Solidar Śląsko Dąbrow

Śledztwo w sprawie blokady Sejmu umorzone

Warszawska prokuratura umorzyła śledztwo w sprawie blokady Sejmu w maju podczas manifestacji zorganizowanej przez NSZZ Solidarność przeciwko wydłużeniu wieku emerytalnego.  Śledczy nie dopatrzyli się  w akcji znamion czynu zabronionego. – To logiczna decyzja i takiej się spodziewaliśmy. Szkoda tylko, że prokuratorzy musieli poświęcić tyle czasu, aby sprawdzać, czy ludzie wyrażając swoje niezadowolenie z postępowania posłów popełniają przestępstwo, czy też nie. I szkoda pieniędzy podatników na takie śledztwa. Manifestacje czy pikiety to element realizacji naszych praw obywatelskich, podobnie jak zachęcanie przedstawicieli społeczeństwa, aby rozmawiali ze społeczeństwem twarzą w twarz  – mówi Dominik Kolorz, szef śląsko-dąbrowskiej Solidarności.

Prokuratura Rejonowa Warszawa-Śródmieście zdecydowała o umorzenia śledztwo jeszcze w sierpniu, ale nie podano tej informacji do wiadomości publicznej. Teraz decyzja  o umorzeniu się uprawomocniła, bo marszałek Sejmu, która w tym postępowaniu miała status pokrzywdzonego, nie złożyła  zażalenia.
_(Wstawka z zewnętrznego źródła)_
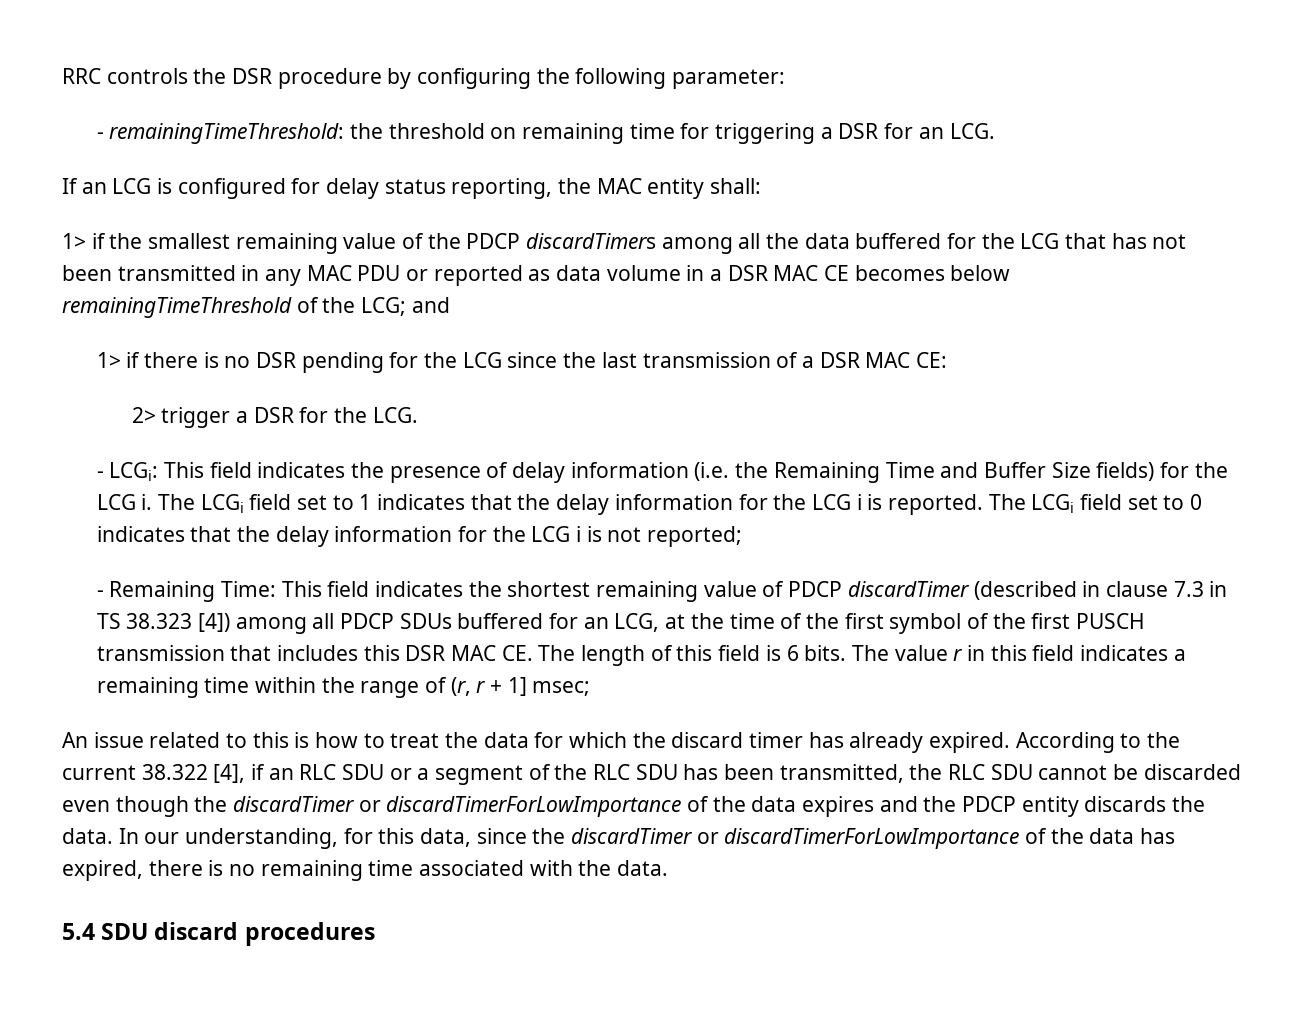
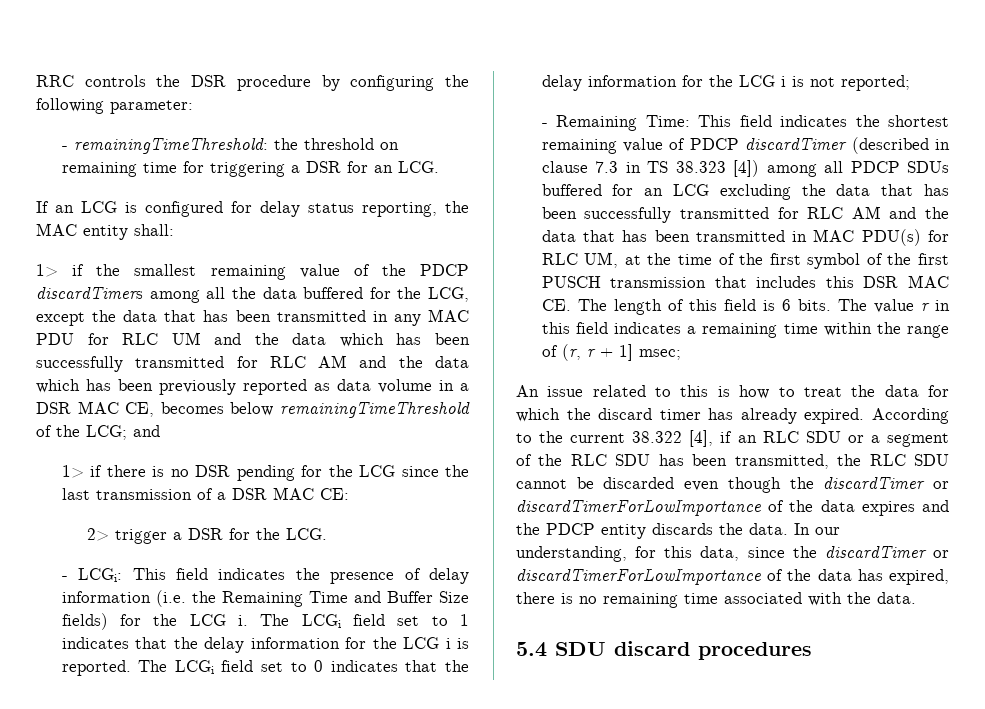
- 1> if the smallest remaining value of the PDCP discardTimers among all the data buffered for the LCG that has not been transmitted in any MAC PDU or reported as data volume in a DSR MAC CE becomes below remainingTimeThreshold of the LCG; and
+ 1> if the smallest remaining value of the PDCP discardTimers among all the data buffered for the LCG, except the data that has been transmitted in any MAC PDU for RLC UM and the data which has been successfully transmitted for RLC AM and the data which has been previously reported as data volume in a DSR MAC CE, becomes below remainingTimeThreshold of the LCG; and
- - Remaining Time: This field indicates the shortest remaining value of PDCP discardTimer (described in clause 7.3 in TS 38.323 [4]) among all PDCP SDUs buffered for an LCG, at the time of the first symbol of the first PUSCH transmission that includes this DSR MAC CE. The length of this field is 6 bits.
+ - Remaining Time: This field indicates the shortest remaining value of PDCP discardTimer (described in clause 7.3 in TS 38.323 [4]) among all PDCP SDUs buffered for an LCG excluding the data that has been successfully transmitted for RLC AM and the data that has been transmitted in MAC PDU(s) for RLC UM, at the time of the first symbol of the first PUSCH transmission that includes this DSR MAC CE. The length of this field is 6 bits.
Prokuratura wszczęła śledztwo w sprawie blokady Sejmu w czerwcu. Sprawdzała, czy protestujący przed Sejmem „stosowali przemoc lub groźbę bezprawną w celu zmuszenia innej osoby do określonego działania” oraz czy „przemocą lub groźbą bezprawną wywierali wpływ na czynności urzędowe organu państwowego”. Śledczy uznali, że uczestnicy manifestacji nie stosowali przemocy ani gróźb, tylko stali blokując wyjścia.  Ocenili też, że manifestacja miała charakter pokojowy, dopuszczalny przez polskie prawo. W uzasadnieniu umorzenia podkreślono, że związkowcy nie mogli wywrzeć wpływu na działania Sejmu, gdyż do blokady doszło już po sejmowych głosowaniach.